Q1) What is being reported?
Three publicly disclosed and in-the-wild exploited Microsoft Defender zero-day vulnerabilities—BlueHammer, RedSun, and UnDefend—are being used to escalate privileges and/or degrade endpoint protection by abusing Defender remediation and update mechanisms.

Q2) Why do these vulnerabilities matter?
Two issues (BlueHammer and RedSun) can lead to SYSTEM-level privilege escalation from a standard user context, and one issue (UnDefend) can silently reduce Defender effectiveness by blocking/disrupting updates—together enabling compromise plus defense evasion.

Q3) Which systems are likely to be affected?
Endpoints running Microsoft Defender on Windows are the primary concern. Risk is highest where users can execute code from user-writable locations (Downloads/Temp) and where monitoring for Defender tampering/update failures is limited.
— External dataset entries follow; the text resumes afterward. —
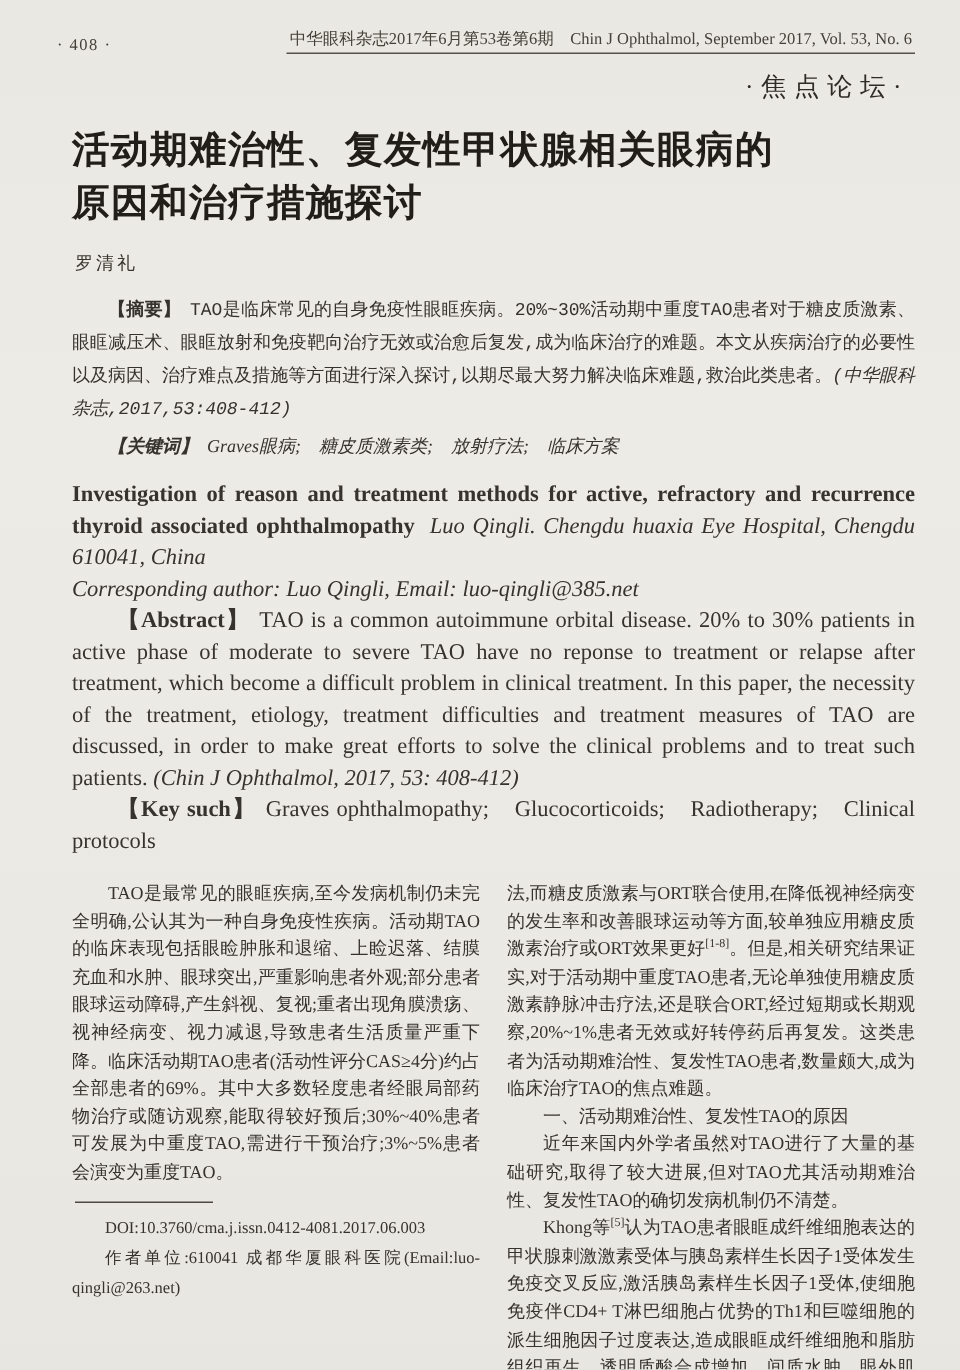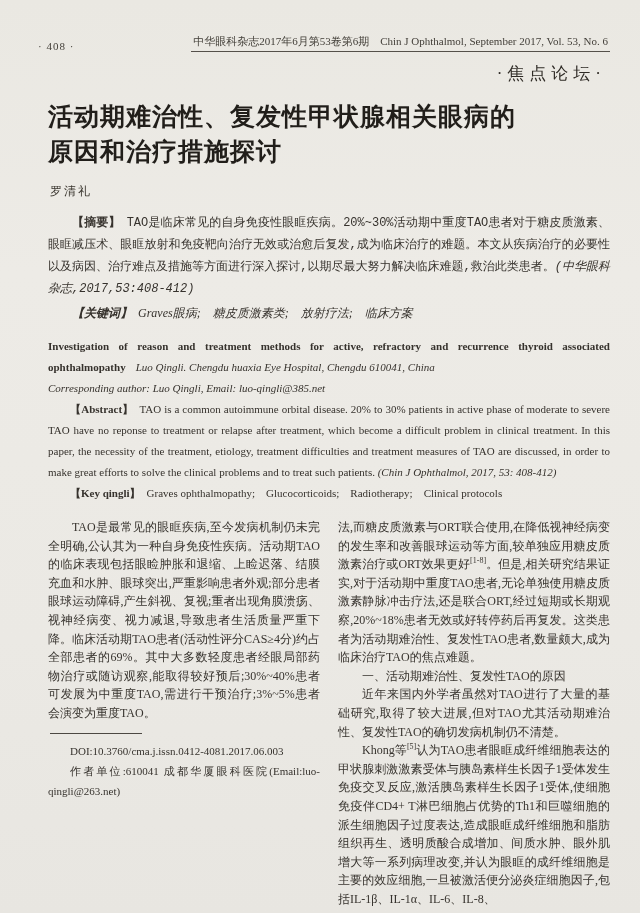"· 408 ·" .page { padding: 34px 30px 0 38px -> 18px 30px 0 38px }
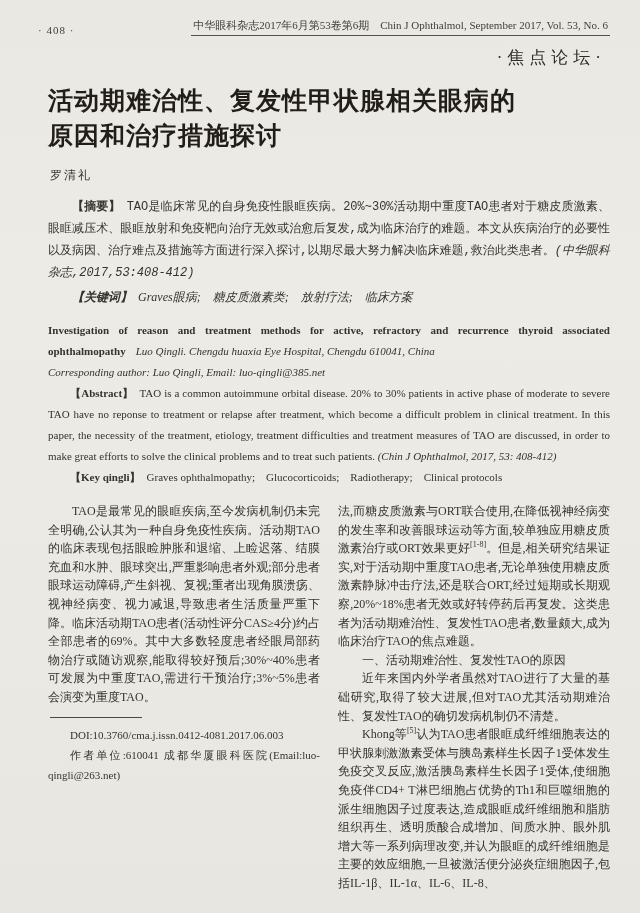"Investigation of reason and treatment" .en { font-size: 11px -> 15px }
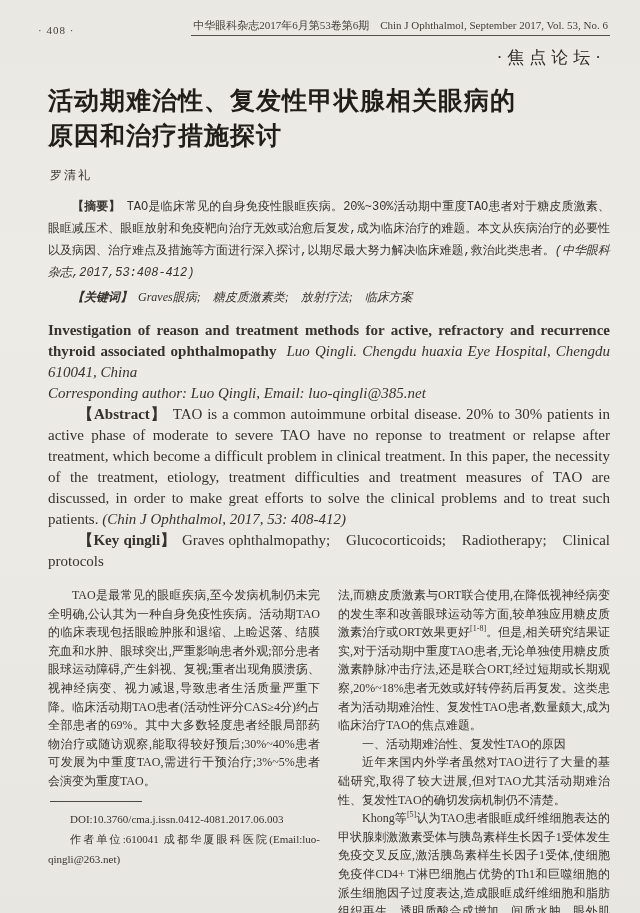"【Key qingli】" span.blabel { text: qingli -> such }
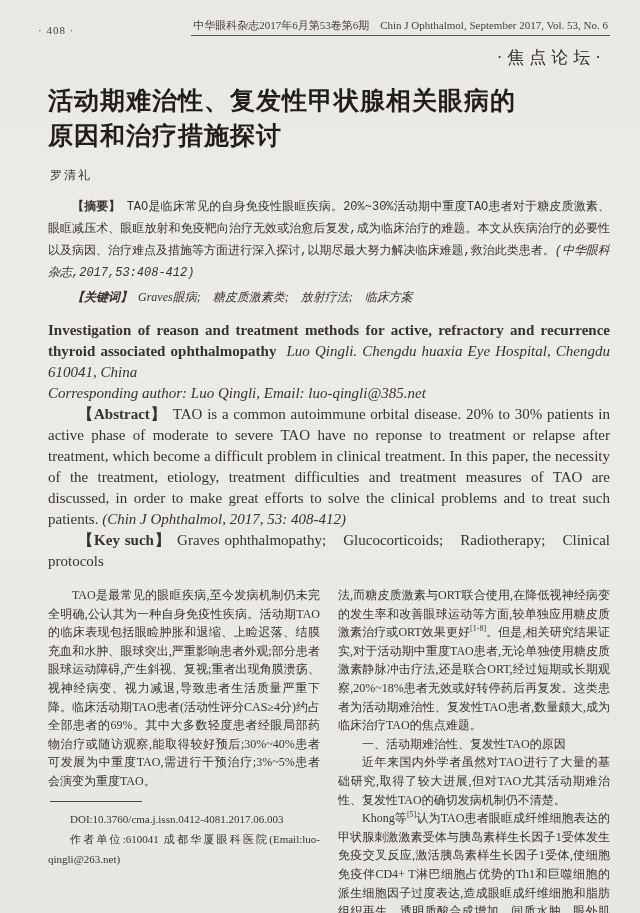"。但是,相关研究结果证实,对于活动期中重度TAO患者,无论单独使用糖皮质激素静脉" span { text: 18% -> 1% }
Q4) What is the patch status?
BlueHammer is reported as patched by Microsoft (April 2026 updates). RedSun and UnDefend are reported as unpatched at the time of writing—so fully patched systems may still remain exposed to those two techniques.

Q5) What are the most useful indicators to monitor right now?
Prioritize telemetry for Defender-initiated SYSTEM-level process execution, unexpected remediation activity touching protected paths, exploit execution from user-writable directories, and repeated/stalled Defender engine or signature update failures.

Q6) What immediate mitigations can reduce risk while waiting for patches?
Apply April 2026 Defender updates (for BlueHammer), restrict execution from user-writable directories, enforce Attack Surface Reduction (ASR) rules where feasible, and increase alerting for Defender tamper/update anomalies and abnormal remediation behavior.

Q7) If we suspect exploitation, what response actions should we take?
Isolate the affected endpoint(s), preserve relevant logs/telemetry, validate Defender health (engine/signature currency and update success), look for evidence of SYSTEM-level persistence or lateral movement, and remediate/rebuild per incident response procedures before returning systems to service.